[[ INPUT RECORDS open ]]

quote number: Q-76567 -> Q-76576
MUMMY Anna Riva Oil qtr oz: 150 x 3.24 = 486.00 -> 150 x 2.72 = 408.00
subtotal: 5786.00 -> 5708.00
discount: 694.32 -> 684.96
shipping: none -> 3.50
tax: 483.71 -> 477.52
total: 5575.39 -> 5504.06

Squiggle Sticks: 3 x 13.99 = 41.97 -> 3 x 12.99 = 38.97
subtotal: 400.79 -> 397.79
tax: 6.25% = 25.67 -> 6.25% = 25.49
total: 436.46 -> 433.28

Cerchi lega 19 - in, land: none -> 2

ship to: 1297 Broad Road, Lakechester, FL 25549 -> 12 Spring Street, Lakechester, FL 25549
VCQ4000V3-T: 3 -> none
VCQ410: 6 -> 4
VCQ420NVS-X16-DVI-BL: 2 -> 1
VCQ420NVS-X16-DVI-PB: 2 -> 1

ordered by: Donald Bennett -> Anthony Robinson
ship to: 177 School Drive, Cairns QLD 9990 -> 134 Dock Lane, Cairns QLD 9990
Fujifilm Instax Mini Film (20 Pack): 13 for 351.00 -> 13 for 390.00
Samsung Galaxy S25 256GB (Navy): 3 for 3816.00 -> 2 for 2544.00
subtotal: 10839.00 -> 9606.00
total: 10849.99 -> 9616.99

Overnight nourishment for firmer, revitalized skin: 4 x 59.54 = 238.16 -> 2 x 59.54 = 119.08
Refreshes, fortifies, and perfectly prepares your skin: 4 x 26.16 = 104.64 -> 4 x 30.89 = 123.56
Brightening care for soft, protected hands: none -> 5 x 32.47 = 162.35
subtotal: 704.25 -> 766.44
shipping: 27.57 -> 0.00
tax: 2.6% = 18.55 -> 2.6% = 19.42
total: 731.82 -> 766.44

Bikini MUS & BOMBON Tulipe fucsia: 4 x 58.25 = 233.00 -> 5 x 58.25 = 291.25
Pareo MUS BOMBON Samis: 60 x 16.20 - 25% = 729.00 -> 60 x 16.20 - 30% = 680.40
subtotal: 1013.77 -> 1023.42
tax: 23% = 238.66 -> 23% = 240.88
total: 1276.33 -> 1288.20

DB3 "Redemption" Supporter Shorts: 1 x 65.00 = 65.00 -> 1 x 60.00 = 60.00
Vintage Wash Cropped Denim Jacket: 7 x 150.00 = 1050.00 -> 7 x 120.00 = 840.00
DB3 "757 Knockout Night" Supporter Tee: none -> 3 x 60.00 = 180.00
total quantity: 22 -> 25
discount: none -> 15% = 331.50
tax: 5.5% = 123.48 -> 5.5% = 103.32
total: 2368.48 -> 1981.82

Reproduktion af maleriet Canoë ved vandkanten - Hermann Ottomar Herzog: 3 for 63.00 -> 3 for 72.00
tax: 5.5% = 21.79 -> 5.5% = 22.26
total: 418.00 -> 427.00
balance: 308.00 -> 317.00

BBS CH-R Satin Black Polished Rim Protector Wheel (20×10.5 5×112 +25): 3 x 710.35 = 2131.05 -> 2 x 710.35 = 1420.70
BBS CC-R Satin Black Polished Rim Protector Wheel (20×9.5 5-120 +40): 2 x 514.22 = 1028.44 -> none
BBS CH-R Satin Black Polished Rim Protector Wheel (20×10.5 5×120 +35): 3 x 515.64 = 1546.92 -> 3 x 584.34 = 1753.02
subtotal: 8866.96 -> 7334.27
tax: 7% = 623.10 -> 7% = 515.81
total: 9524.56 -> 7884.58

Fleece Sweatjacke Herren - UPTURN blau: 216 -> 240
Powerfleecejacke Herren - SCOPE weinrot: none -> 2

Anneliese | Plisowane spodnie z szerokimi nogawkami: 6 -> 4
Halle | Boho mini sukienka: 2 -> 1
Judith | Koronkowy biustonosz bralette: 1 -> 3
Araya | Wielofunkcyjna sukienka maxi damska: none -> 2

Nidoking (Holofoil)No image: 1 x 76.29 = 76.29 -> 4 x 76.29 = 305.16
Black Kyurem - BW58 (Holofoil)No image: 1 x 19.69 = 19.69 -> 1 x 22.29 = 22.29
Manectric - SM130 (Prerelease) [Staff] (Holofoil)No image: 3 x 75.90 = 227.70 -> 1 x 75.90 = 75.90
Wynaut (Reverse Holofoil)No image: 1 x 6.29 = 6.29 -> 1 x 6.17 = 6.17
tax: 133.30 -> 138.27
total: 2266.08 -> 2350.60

[[ INPUT RECORDS closed ]]

*WHAT THE TASK REQUIRES*. Only the lines from the one containing "Wynaut (Reverse Holofoil)No" through the end of the data above are wanted, both ends included; restate them word for word.

*SOLVED PROBLEM*.
Wynaut (Reverse Holofoil)No image: 1 x 6.29 = 6.29 -> 1 x 6.17 = 6.17
tax: 133.30 -> 138.27
total: 2266.08 -> 2350.60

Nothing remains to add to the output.